I think physiology/ pathophysiology and pharmacology is interesting but honestly you forget a lot of it.  I think you need to know the fundamental physiology of all the systems down cold - like everyone should be able to draw a nephron and know where all the diuretics act and why, or draw the complete cardiac cycle from memory, or understand action potentials and movements of ions across membranes, but very few people can talk about in detail about all the disease states and the complex pathophysiology involved, unless it's in your particular area of specialty.   Like I had to learn it at the time but right now if you gave me a spinal cord level and asked me to draw all the various tracks and predict what injury at each point would do, I'm not sure I'd do much better than chance. 
In primary care and I would assume other specialties, I think A&P, pathophysiology, and pharmacology are the most important in practice. Even if you forgot a clinical exam in bates for say knee pain, if you know your anatomy you can pretty much examine the knee the way you need to in order to elicit a POS or neg response to close in on a working dx. Like you said about the spine. If you just think back on the anatomy (location/level of the vertebrae, laterality, character of the symptoms and dermatome distro etc) you can have a good working dx so when you send them to imaging or a specialist you have a good idea of what it could be instead of "shotgunning" your orders and referrals which I see a lot in PC (from ALL types of providers MD/DO/FNP/PA alike). I prefer to rule out or in as much as I can for the sake of saving time and money for the pt and the system. My specialist collages actually appreciate this and have told me in person. This level of care is what I want my students to provide. It takes work.

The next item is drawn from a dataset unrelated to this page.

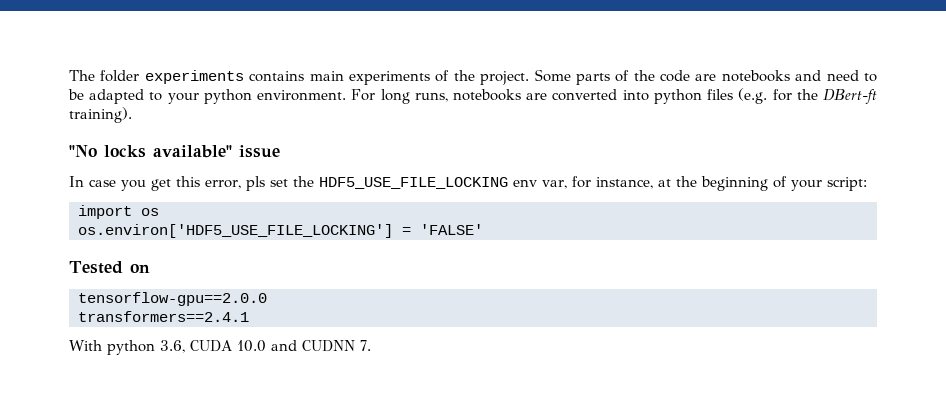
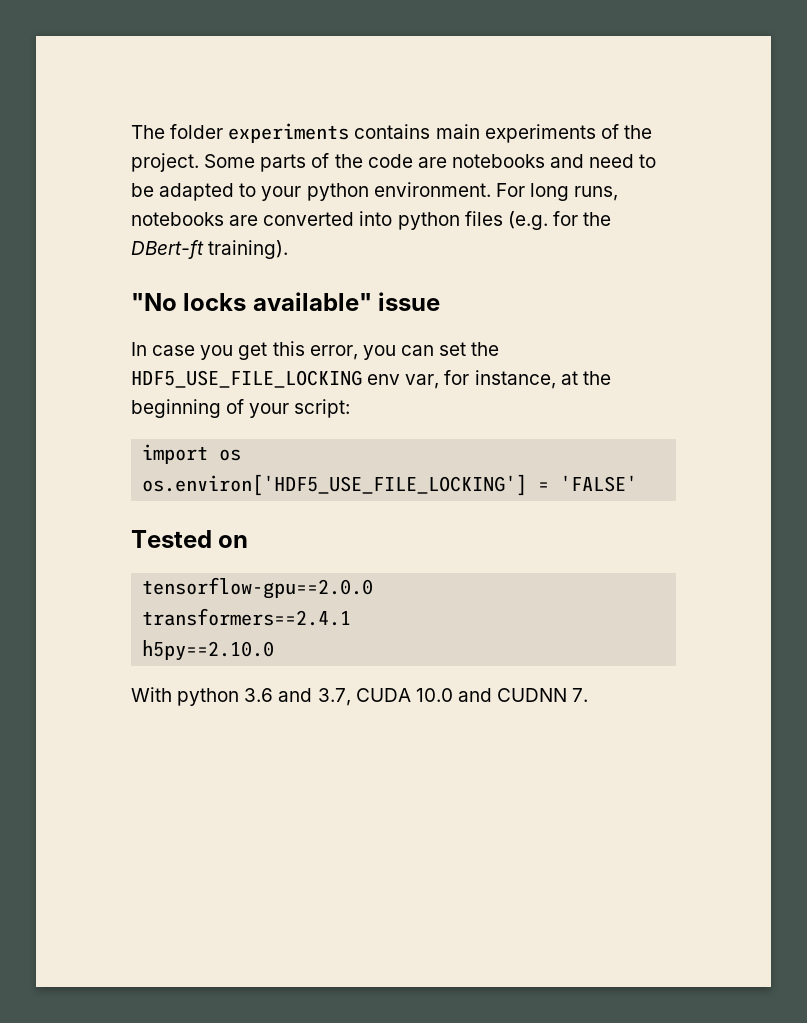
- In case you get this error, pls set the HDF5_USE_FILE_LOCKING env var, for instance, at the beginning of your script:
+ In case you get this error, you can set the HDF5_USE_FILE_LOCKING env var, for instance, at the beginning of your script:
+ h5py==2.10.0
- With python 3.6, CUDA 10.0 and CUDNN 7.
+ With python 3.6 and 3.7, CUDA 10.0 and CUDNN 7.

Having said that, I will not even presume to have the level of A&P, Pathophysiology etc that Physicians went through in med school. I think there is some minutiae that in practice is not really essential in forming a good working dx. But let snit throw it all out in exchange for a cause effect/algorithm like approach to these topics. Knowing the receptors and their effects etc i think are essentials.

Full disclosure: I brain dumped a lot of this too after PA school but if I need to review it I'm not completely lost.

Does that make sense? [emoji848] (seriously asking because Im on high dose prednisone right now and have goldfish brain lol.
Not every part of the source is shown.